(PROBLEM TO WORK ON) Copy the data that follows exactly, and include none of its images.

(RECORDS FOR PROCESSING)
+++++
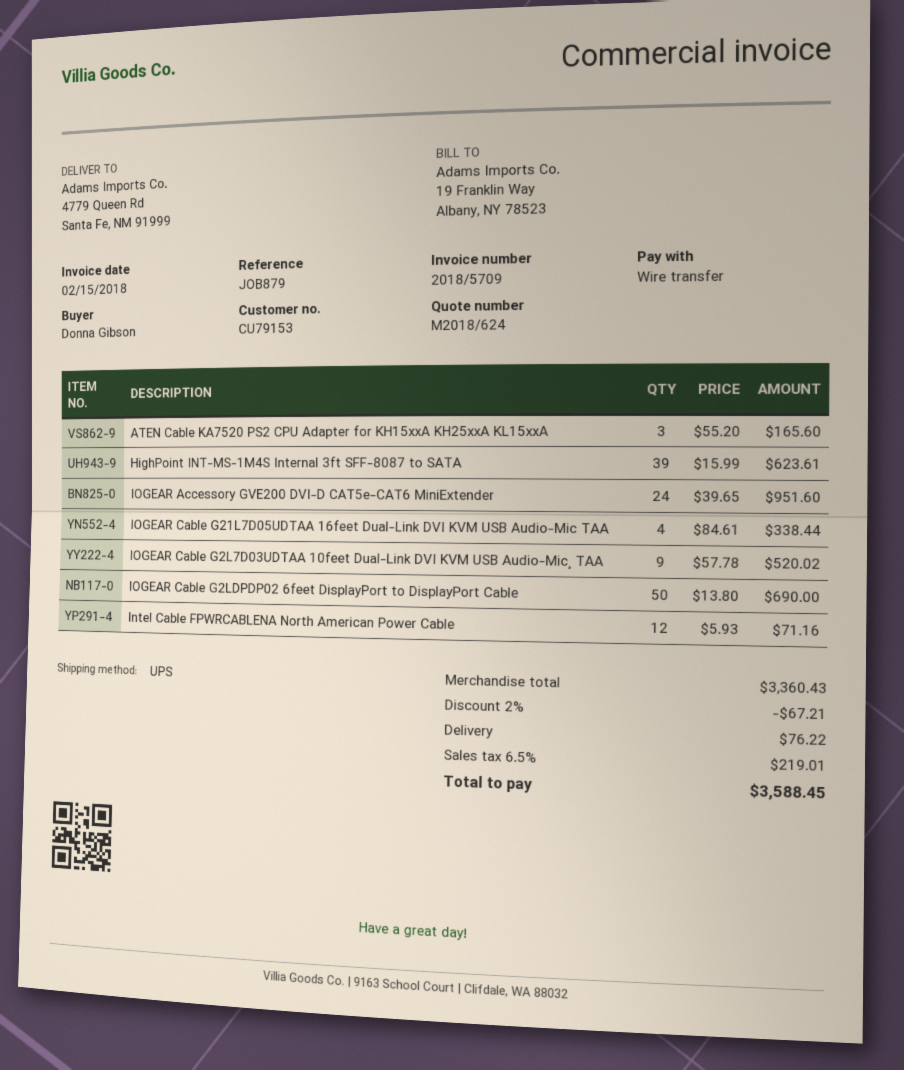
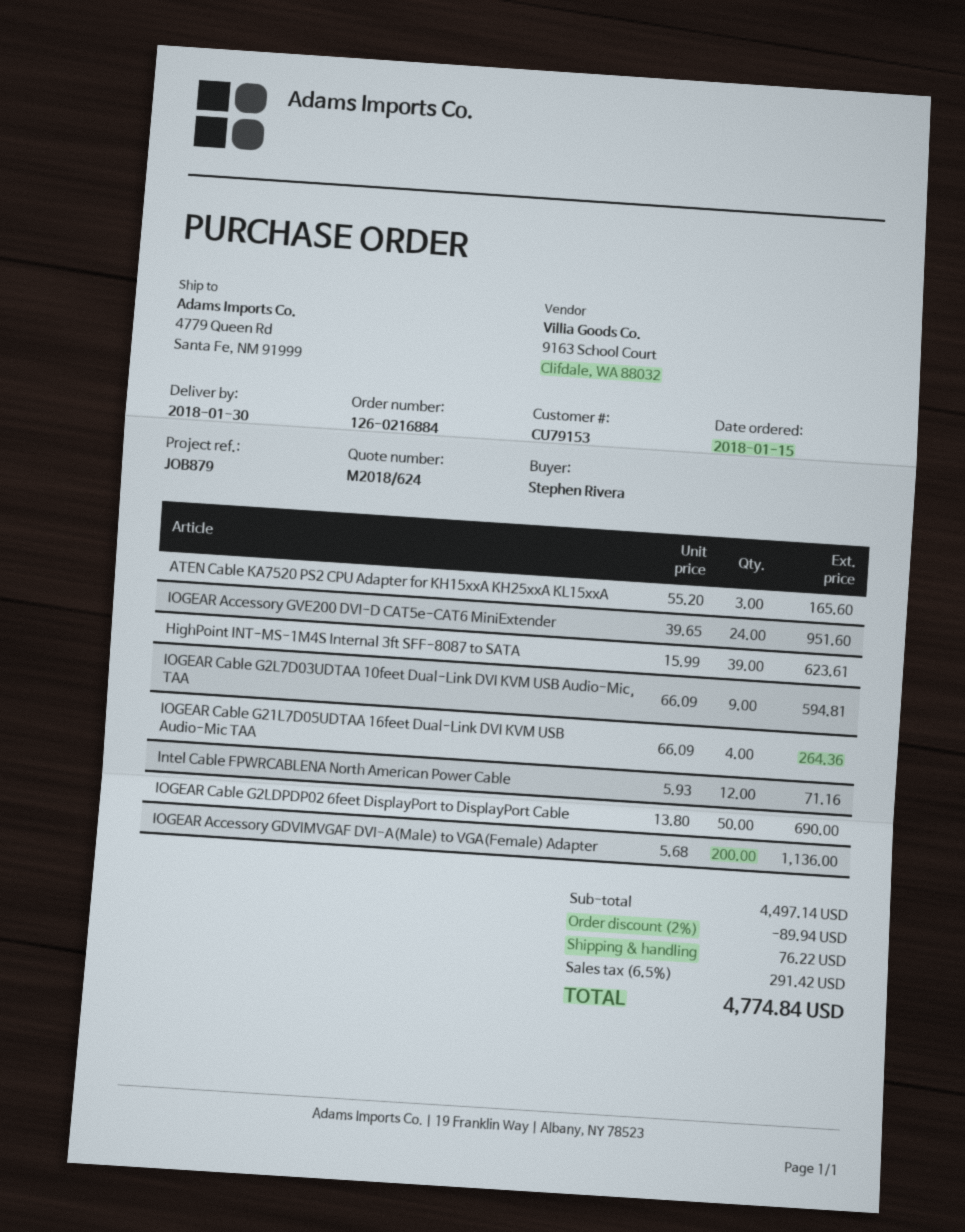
ordered by: Donna Gibson -> Stephen Rivera
IOGEAR Cable G21L7D05UDTAA 16feet Dual-Link DVI KVM USB Audio-Mic TAA: 4 x 84.61 = 338.44 -> 4 x 66.09 = 264.36
IOGEAR Cable G2L7D03UDTAA 10feet Dual-Link DVI KVM USB Audio-Mic¸ TAA: 9 x 57.78 = 520.02 -> 9 x 66.09 = 594.81
IOGEAR Accessory GDVIMVGAF DVI-A(Male) to VGA(Female) Adapter: none -> 200 x 5.68 = 1136.00
subtotal: 3360.43 -> 4497.14
discount: 2% = 67.21 -> 2% = 89.94
tax: 6.5% = 219.01 -> 6.5% = 291.42
total: 3588.45 -> 4774.84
+++++
(WRITTEN REPLY)
ordered by: Donna Gibson -> Stephen Rivera
IOGEAR Cable G21L7D05UDTAA 16feet Dual-Link DVI KVM USB Audio-Mic TAA: 4 x 84.61 = 338.44 -> 4 x 66.09 = 264.36
IOGEAR Cable G2L7D03UDTAA 10feet Dual-Link DVI KVM USB Audio-Mic¸ TAA: 9 x 57.78 = 520.02 -> 9 x 66.09 = 594.81
IOGEAR Accessory GDVIMVGAF DVI-A(Male) to VGA(Female) Adapter: none -> 200 x 5.68 = 1136.00
subtotal: 3360.43 -> 4497.14
discount: 2% = 67.21 -> 2% = 89.94
tax: 6.5% = 219.01 -> 6.5% = 291.42
total: 3588.45 -> 4774.84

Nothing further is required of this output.